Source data
------------------------------------------------------------------------
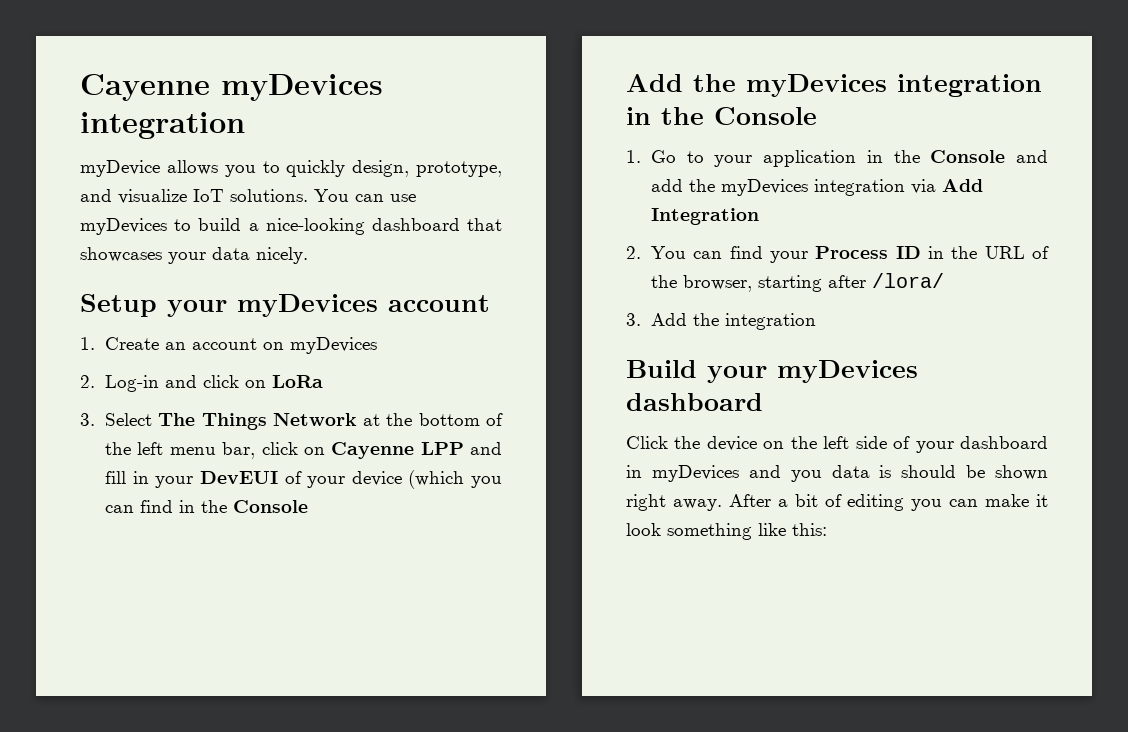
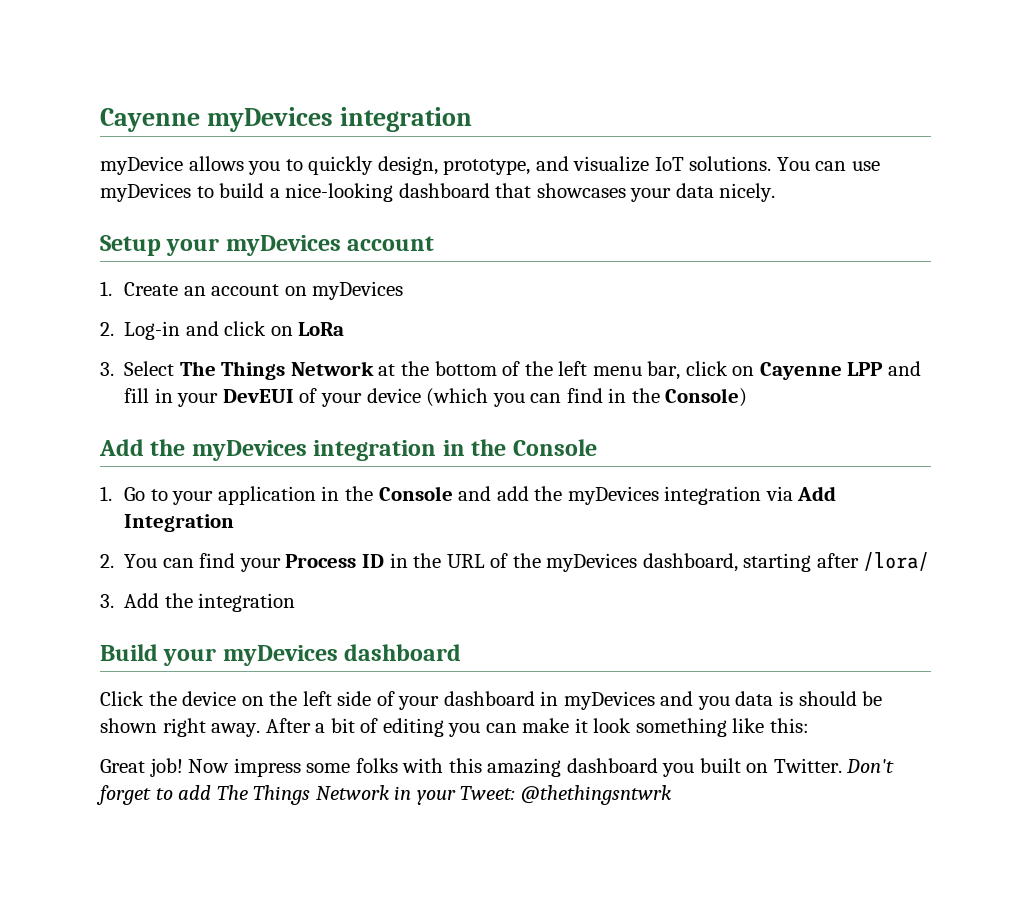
[233,500,309,513] Console -> [665,388,748,407] Console)
[683,275,753,292] browser, -> [546,553,738,572] myDevices dashboard,
(827, 529) none -> [100,758,895,777] [96,785,671,805] // Great job! Now impress some folks with this amazing dashboard you built on Twitter. Don't forget to add The Things Network in your Tweet: @thethingsntwrk

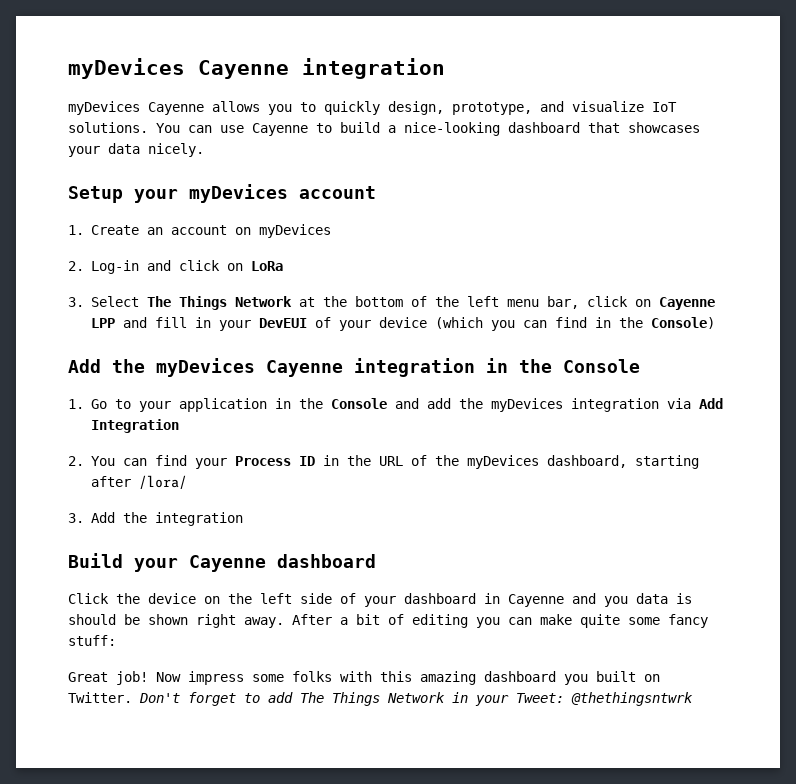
[100,107,473,132] [100,156,183,175] Cayenne myDevices integration // myDevice -> [68,58,445,79] [68,101,204,115] myDevices Cayenne integration // myDevices Cayenne
[100,183,191,202] myDevices -> [252,123,308,136] Cayenne
(307, 450) none -> [266,360,343,377] Cayenne
[222,645,338,666] myDevices -> [189,555,266,572] Cayenne
[563,691,655,710] myDevices -> [508,594,564,607] Cayenne
[574,718,810,737] it look something like this: -> [580,614,708,628] [68,635,116,646] quite some fancy stuff:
------------------------------------------------------------------------
_Exercise objective_
The response must repeat all the lines above exactly and include no pictures.

_Response below_
[233,500,309,513] Console -> [665,388,748,407] Console)
[683,275,753,292] browser, -> [546,553,738,572] myDevices dashboard,
(827, 529) none -> [100,758,895,777] [96,785,671,805] // Great job! Now impress some folks with this amazing dashboard you built on Twitter. Don't forget to add The Things Network in your Tweet: @thethingsntwrk

[100,107,473,132] [100,156,183,175] Cayenne myDevices integration // myDevice -> [68,58,445,79] [68,101,204,115] myDevices Cayenne integration // myDevices Cayenne
[100,183,191,202] myDevices -> [252,123,308,136] Cayenne
(307, 450) none -> [266,360,343,377] Cayenne
[222,645,338,666] myDevices -> [189,555,266,572] Cayenne
[563,691,655,710] myDevices -> [508,594,564,607] Cayenne
[574,718,810,737] it look something like this: -> [580,614,708,628] [68,635,116,646] quite some fancy stuff:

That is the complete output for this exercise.